Most Windows anti-virus provide shell integration (right click on a file in explorer to scan that file), which will either mean running an executable, DDE or COM. All of which provide an entry point to another program to call the same mechanism.
Check out ClamAV.
Clam AntiVirus is an open source (GPL) anti-virus toolkit for UNIX, designed especially for e-mail scanning on mail gateways.

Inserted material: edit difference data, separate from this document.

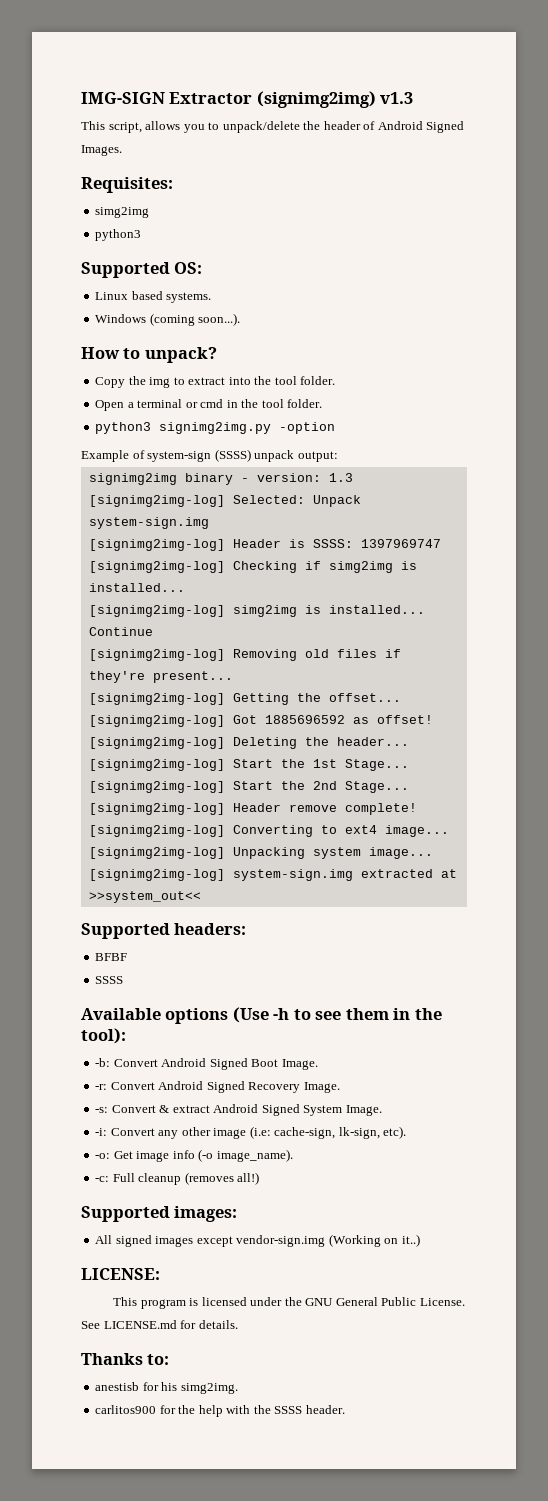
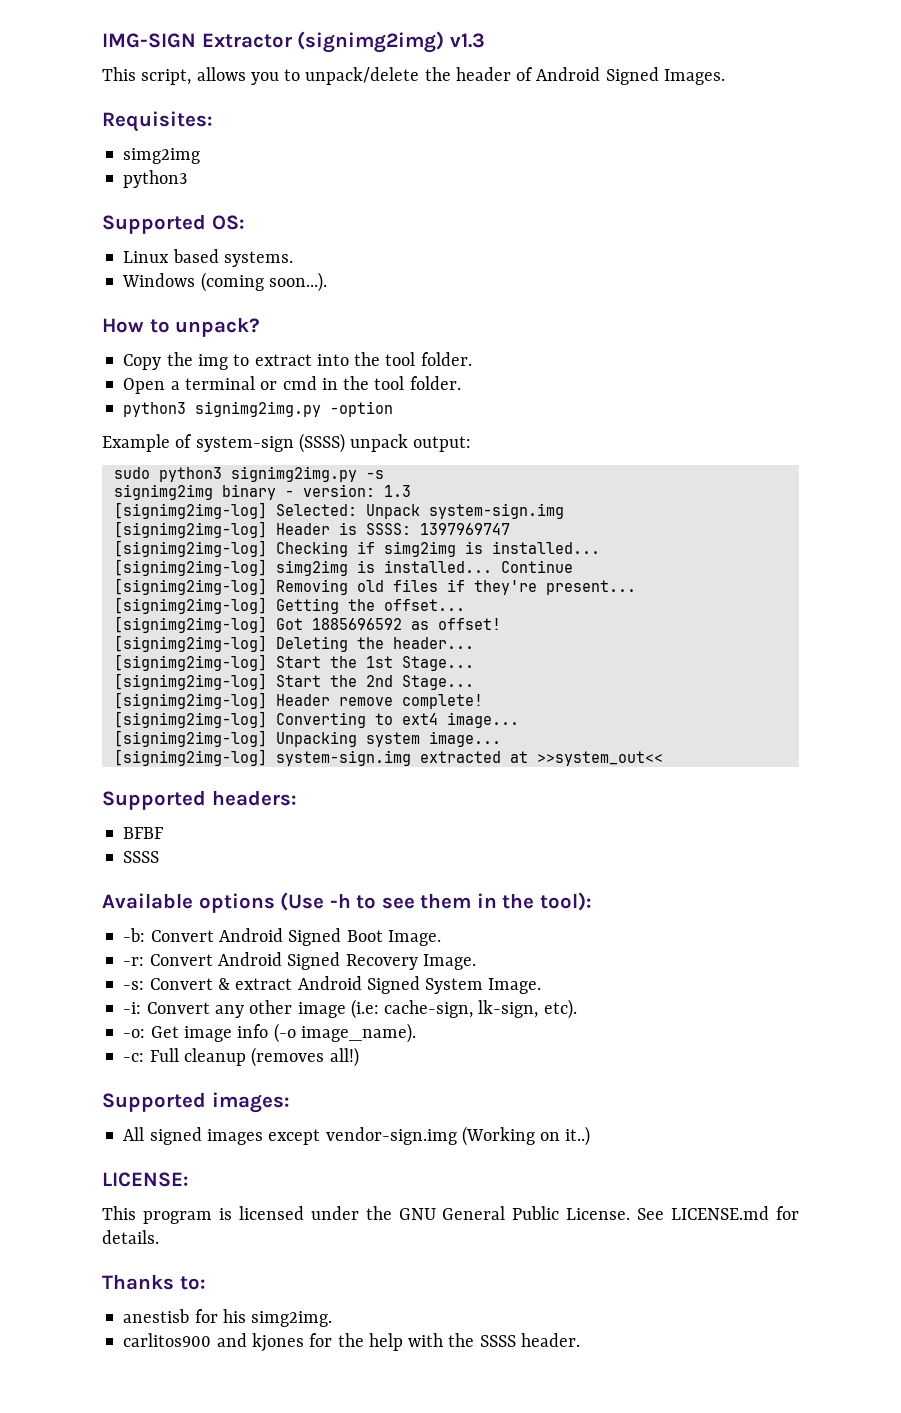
(338, 456) none -> [113,466,384,482] // sudo python3 signimg2img.py -s
(157, 1409) none -> [216,1333,304,1352] and kjones

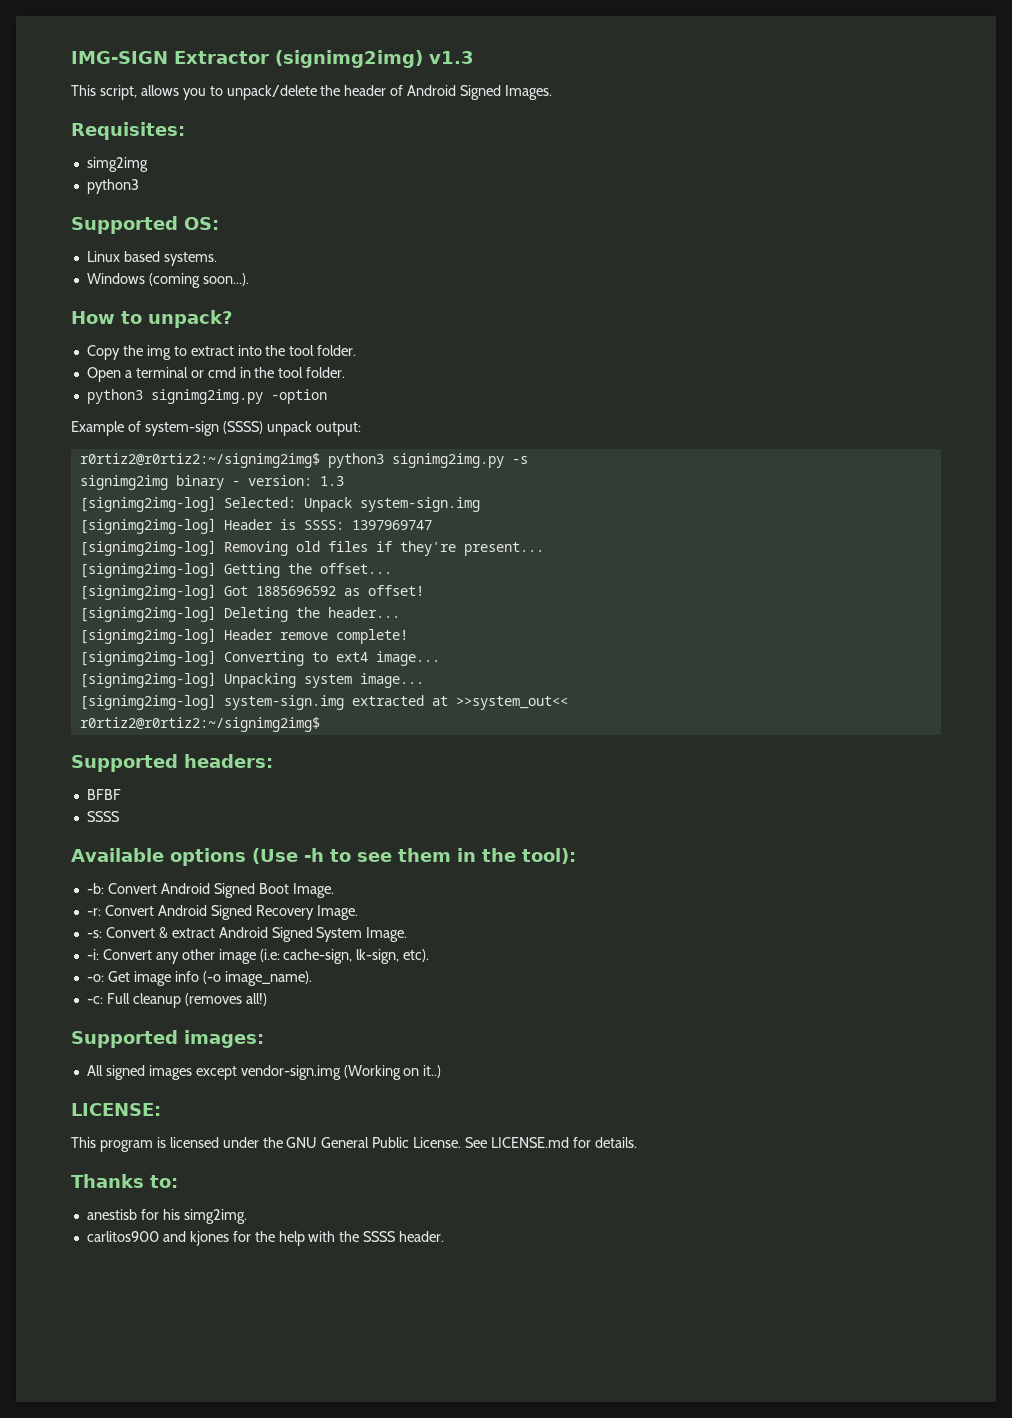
[113,467,150,479] sudo -> [79,453,320,468] r0rtiz2@r0rtiz2:~/signimg2img$
[113,540,600,557] [113,559,573,576] // [signimg2img-log] Checking if simg2img is installed... // [signimg2img-log] simg2img is installed... Continue -> (432, 525) none
[113,654,474,671] [113,673,474,690] // [signimg2img-log] Start the 1st Stage... // [signimg2img-log] Start the 2nd Stage... -> (400, 612) none
(663, 758) none -> [79,717,320,732] // r0rtiz2@r0rtiz2:~/signimg2img$

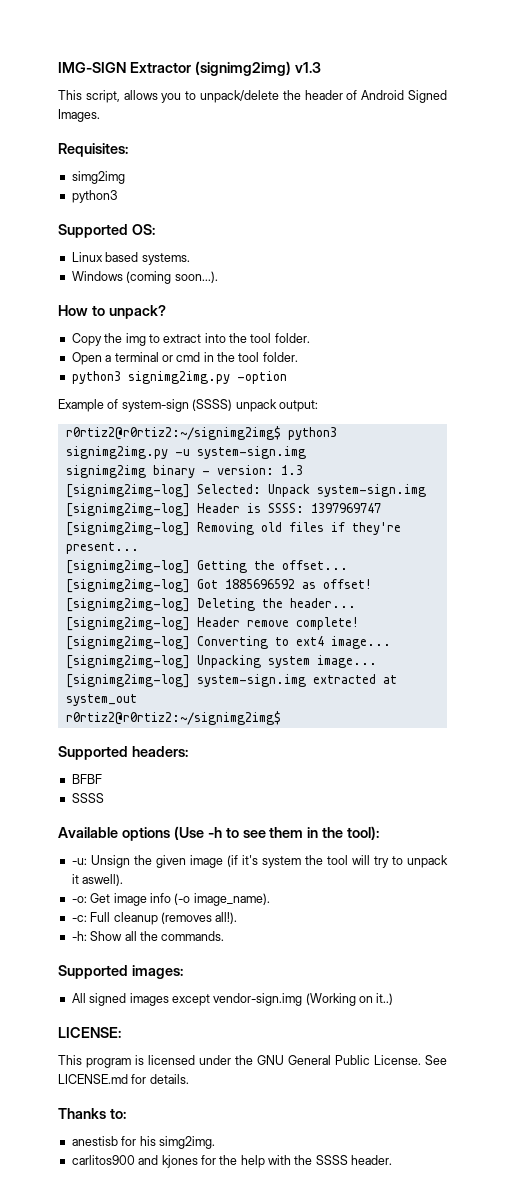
[511,456,528,464] -s -> [174,446,306,459] -u system-sign.img
[455,696,568,710] >>system_out<< -> [65,694,137,706] system_out
[86,883,334,898] [86,905,358,920] [86,927,408,942] [86,949,430,964] -b: Convert Android Signed Boot Image. // -r: Convert Android Signed Recovery Image. // -s: Convert & extract Android Signed System Image. // -i: Convert any other image (i.e: cache-sign, lk-sign, etc). -> [71,855,449,868] [71,874,124,886] -u: Unsign the given image (if it's system the tool will try to unpack it aswell).
[245,993,267,1006] all!) -> [215,912,238,924] [71,931,225,941] all!). // -h: Show all the commands.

Maybe you could use this web service, assuming the file is less than 1MB:
http://www.kaspersky.com/scanforvirus
If you discover a suspicious file on
your machine, or suspect that a
program you downloaded from the
Internet might be malicious, you can
check the files here.
Indicate the file to be checked; it
will automatically be uploaded from
your computer to a dedicated server,
where it will be scanned using
Kaspersky Anti-Virus. Multiple
independent tests and publications
acknowledge the solution to have
exceptional detection rates. Updates
every three hours ensure that even the
very newest viruses can be detected.
Only one file of up to 1 MB can be
checked at any one time. If the file
is too large, a window with an error
message will be displayed. Type the
name of the file in the window at the
top of this page, or find the file
using 'Browse'. Then click on
'Submit'.
You can use a Debugger or a Disassembler
It really depends on which AV program you're going to use. Read the documentation for whatever solution you choose and you'll probably find a command-line interface or some other API you can call. There's no "generic" way of doing this (across AVs).